Task directions:
Write the records out again without change. Leave the pictures behind.

Data for analysis:
####################

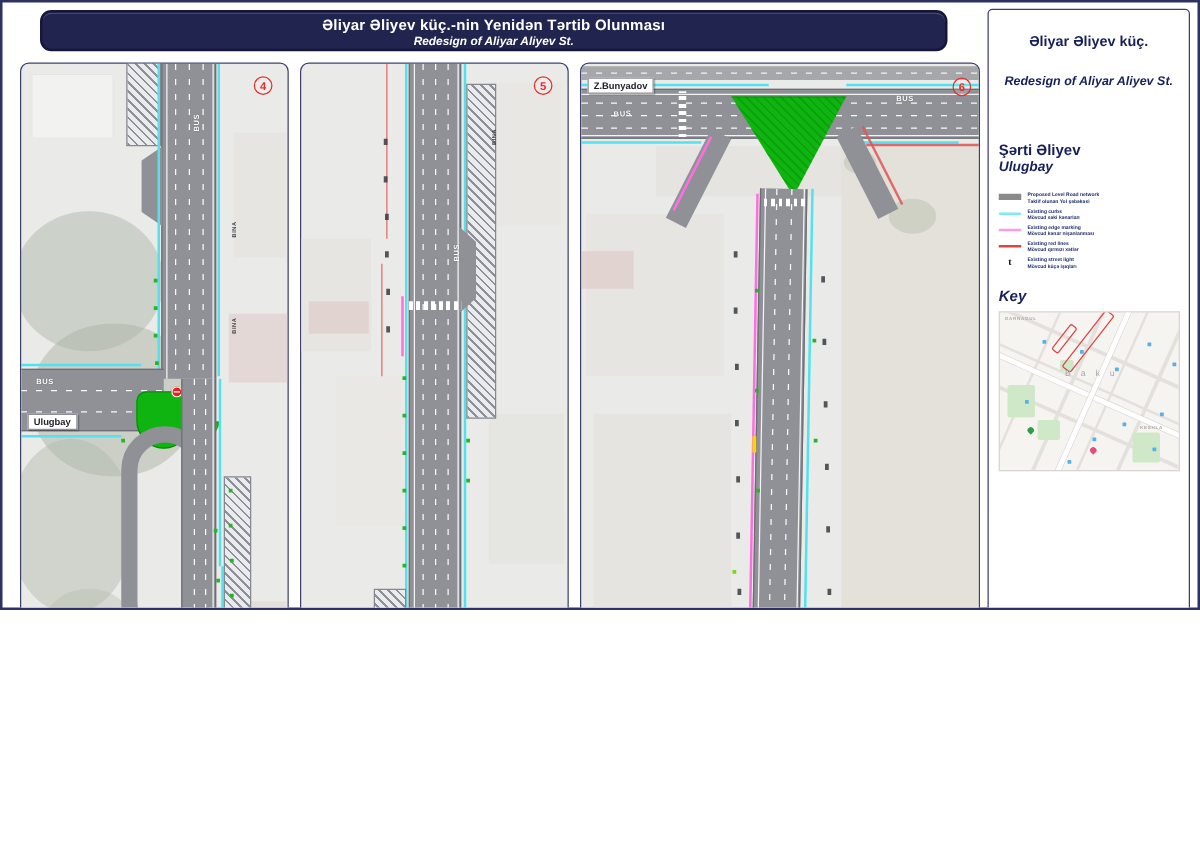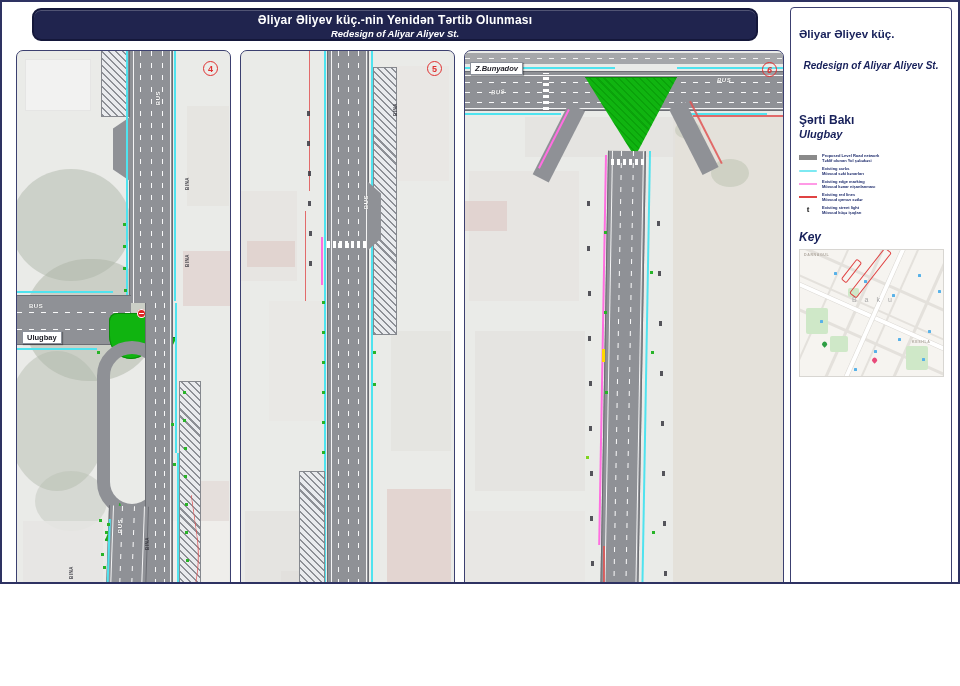--- a/index.html
+++ b/index.html
@@ -4,7 +4,7 @@
 <style>
   html,body{margin:0;padding:0;background:#fff;}
   *{box-sizing:border-box;}
-  .sheet{position:relative;width:960px;height:584px;background:#fff;border:2px solid #2e3262;
+  .sheet{position:relative;width:960px;height:488px;background:#fff;border:2px solid #2e3262;
          font-family:"Liberation Sans",sans-serif;overflow:hidden;}
 
   

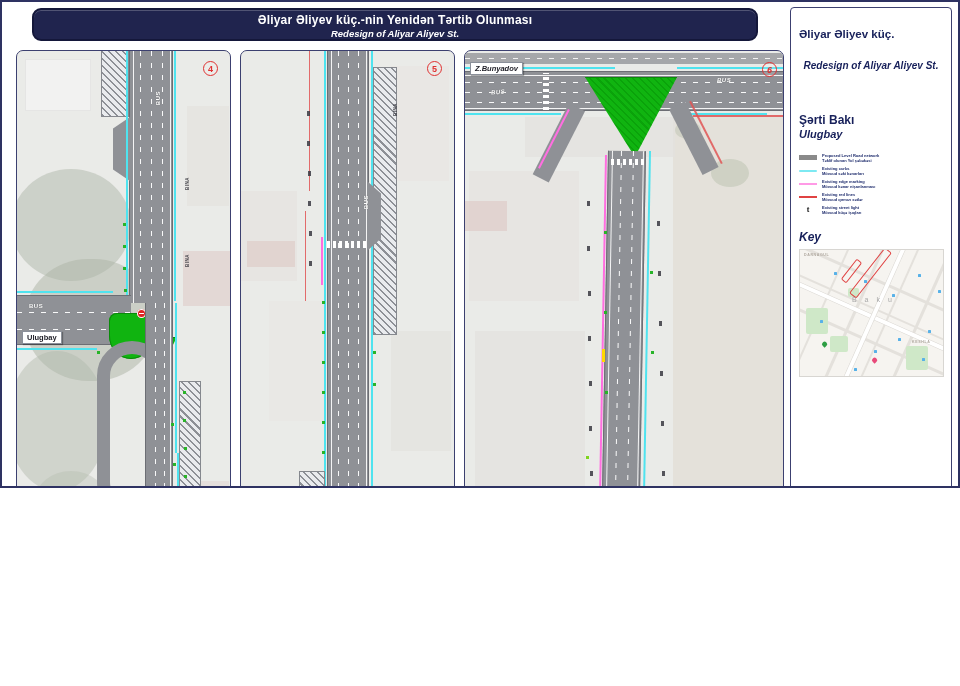--- a/index.html
+++ b/index.html
@@ -74,7 +74,7 @@
             clip-path:polygon(50% 0,100% 38%,50% 100%,0 38%);margin-right:2px;vertical-align:middle;}
   .gname{font-size:7.5px;font-weight:bold;color:#27408b;letter-spacing:.6px;vertical-align:middle;}
   .gtagbar{display:block;margin-top:1.5px;height:2px;background:#cf2233;opacity:.7;width:38px;margin-left:auto;}
-  .sb-title{margin-top:12px;font-weight:bold;font-size:11.5px;line-height:1.3;}
+  .sb-title{margin-top:12px;text-align:center;font-weight:bold;font-size:11.5px;line-height:1.3;}
   .sb-sub{margin-top:18px;text-align:center;font-weight:bold;font-style:italic;font-size:10px;}
   .lg-az{margin-top:42px;font-weight:bold;font-size:12px;}
   .lg-en{font-style:italic;font-weight:bold;font-size:11px;margin-top:1px;}

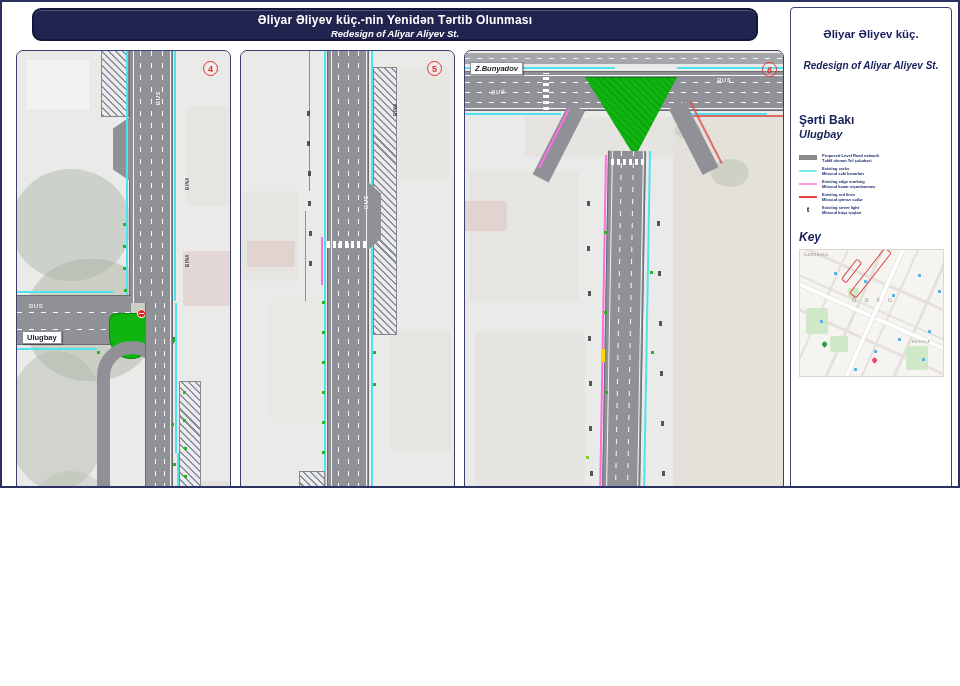--- a/index.html
+++ b/index.html
@@ -19,7 +19,7 @@
          border-radius:7px;overflow:hidden;}
   .p4{left:14px;width:215px;}
   .p5{left:238px;width:215px;}
-  .p6{left:462px;width:320px;font-style:italic;}
+  .p6{left:462px;width:320px;}
   .layer{position:absolute;inset:0;}
   .decor{position:absolute;}
   .wash{position:absolute;inset:0;background:rgba(255,255,255,.42);}

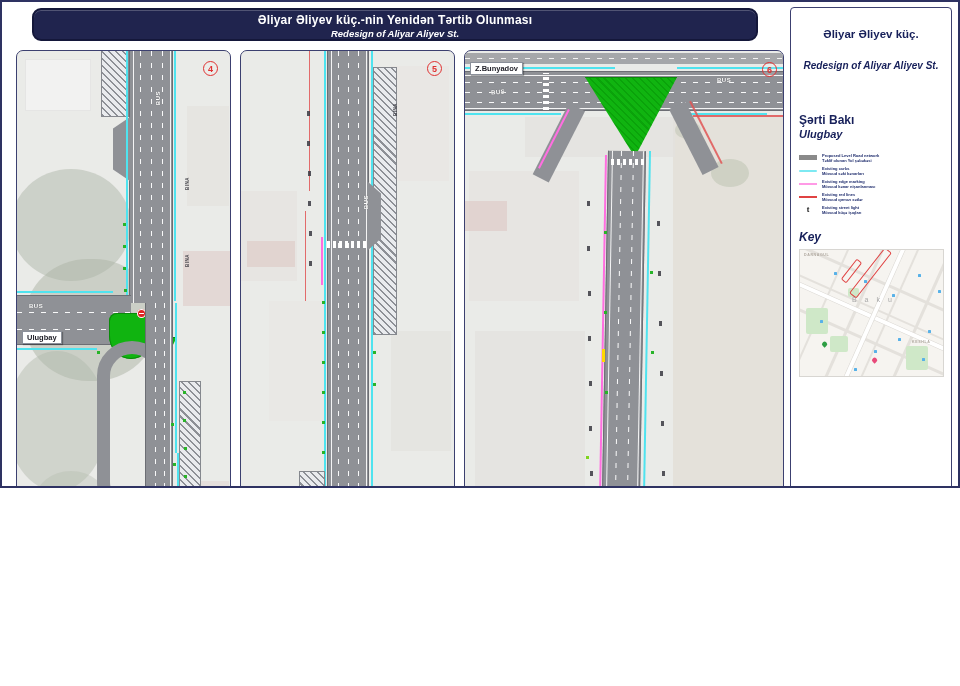--- a/index.html
+++ b/index.html
@@ -275,7 +275,7 @@
     </div>
     <div class="sb-sub">Redesign of Aliyar Aliyev St.</div>
 
-    <div class="lg-az">Şərti Bakı</div>
+    <div class="lg-az">Şərti Əliyev</div>
     <div class="lg-en">Ulugbay</div>
 
     <div class="lg-list">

####################

Output below:
--- a/index.html
+++ b/index.html
@@ -4,7 +4,7 @@
 <style>
   html,body{margin:0;padding:0;background:#fff;}
   *{box-sizing:border-box;}
-  .sheet{position:relative;width:960px;height:584px;background:#fff;border:2px solid #2e3262;
+  .sheet{position:relative;width:960px;height:488px;background:#fff;border:2px solid #2e3262;
          font-family:"Liberation Sans",sans-serif;overflow:hidden;}
 
   

--- a/index.html
+++ b/index.html
@@ -74,7 +74,7 @@
             clip-path:polygon(50% 0,100% 38%,50% 100%,0 38%);margin-right:2px;vertical-align:middle;}
   .gname{font-size:7.5px;font-weight:bold;color:#27408b;letter-spacing:.6px;vertical-align:middle;}
   .gtagbar{display:block;margin-top:1.5px;height:2px;background:#cf2233;opacity:.7;width:38px;margin-left:auto;}
-  .sb-title{margin-top:12px;font-weight:bold;font-size:11.5px;line-height:1.3;}
+  .sb-title{margin-top:12px;text-align:center;font-weight:bold;font-size:11.5px;line-height:1.3;}
   .sb-sub{margin-top:18px;text-align:center;font-weight:bold;font-style:italic;font-size:10px;}
   .lg-az{margin-top:42px;font-weight:bold;font-size:12px;}
   .lg-en{font-style:italic;font-weight:bold;font-size:11px;margin-top:1px;}

--- a/index.html
+++ b/index.html
@@ -19,7 +19,7 @@
          border-radius:7px;overflow:hidden;}
   .p4{left:14px;width:215px;}
   .p5{left:238px;width:215px;}
-  .p6{left:462px;width:320px;font-style:italic;}
+  .p6{left:462px;width:320px;}
   .layer{position:absolute;inset:0;}
   .decor{position:absolute;}
   .wash{position:absolute;inset:0;background:rgba(255,255,255,.42);}

--- a/index.html
+++ b/index.html
@@ -275,7 +275,7 @@
     </div>
     <div class="sb-sub">Redesign of Aliyar Aliyev St.</div>
 
-    <div class="lg-az">Şərti Bakı</div>
+    <div class="lg-az">Şərti Əliyev</div>
     <div class="lg-en">Ulugbay</div>
 
     <div class="lg-list">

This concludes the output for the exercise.